Tips on answering the top 5 product manager interview questions.

A product manager’s role is at the intersection of strategy, design, technology, implementation, delivery and stakeholder management.

While the questions in a product manager interview may take several forms, they can all be abstracted to the following five main underlying questions.

  • Q1: What is your favorite product and why?
  • Q2: How would you design a new product? What is good design?
  • Q3: How would you make a product better?
  • Q4: How do you prioritize new features within a product?
  • Q5: How do you measure the success of a new product feature?

The approach to answering these important questions is a good indicator of the product managers ability to effectively structure, articulate, organize, and quantify their thought process.

Q1: What is your favorite product and why?

Before answering this question make sure that you are intimately familiar with your favorite product. Your favorite product could be

  • An App eg. Uber, Instagram, Instacart etc.,
  • A website eg. Amazon, Target etc.,
  • A physical product eg. camera, iPhone etc., or
  • A service product eg.
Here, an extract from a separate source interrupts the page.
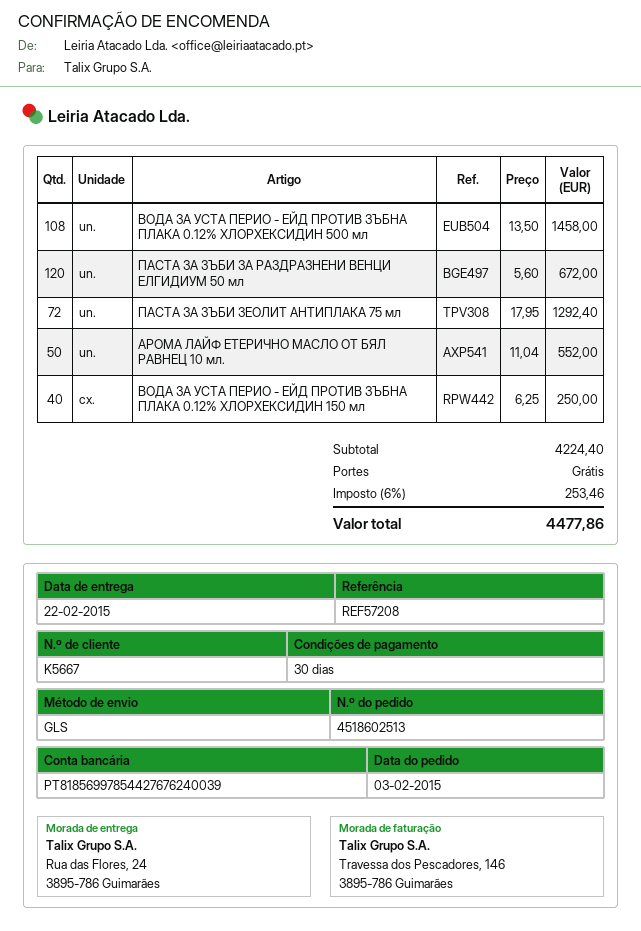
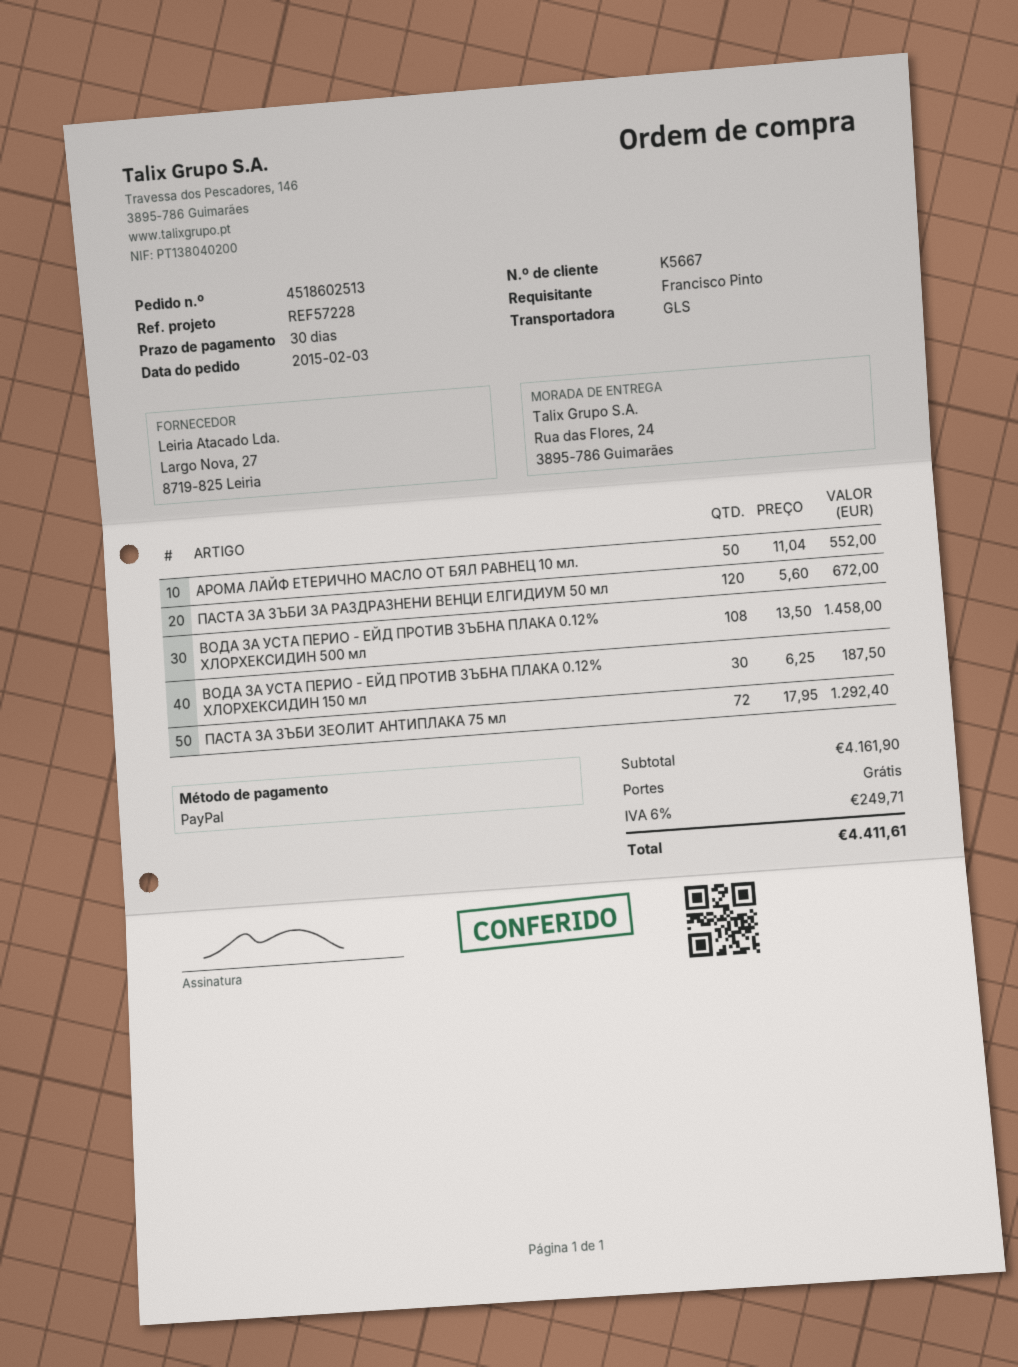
reference: REF57208 -> REF57228
ВОДА ЗА УСТА ПЕРИО - ЕЙД ПРОТИВ ЗЪБНА ПЛАКА 0.12% ХЛОРХЕКСИДИН 150 мл: 40 x 6.25 = 250.00 -> 30 x 6.25 = 187.50
subtotal: 4224.40 -> 4161.90
tax: 6% = 253.46 -> 6% = 249.71
total: 4477.86 -> 4411.61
Venmo, Paypal, Netflix etc.

**Step 1:**Start by articulating the objective of the product.

  • What need is the product intended to fulfill?
  • Who are the intended users of the product?

**Step 2:**Define how the product seamlessly accomplishes its objectives, and provides the user with a frictionless and intuitive way to achieve the desired objectives.

Step 3:Define 1–3 features of the product that absolutely delight the user and provide a great experience.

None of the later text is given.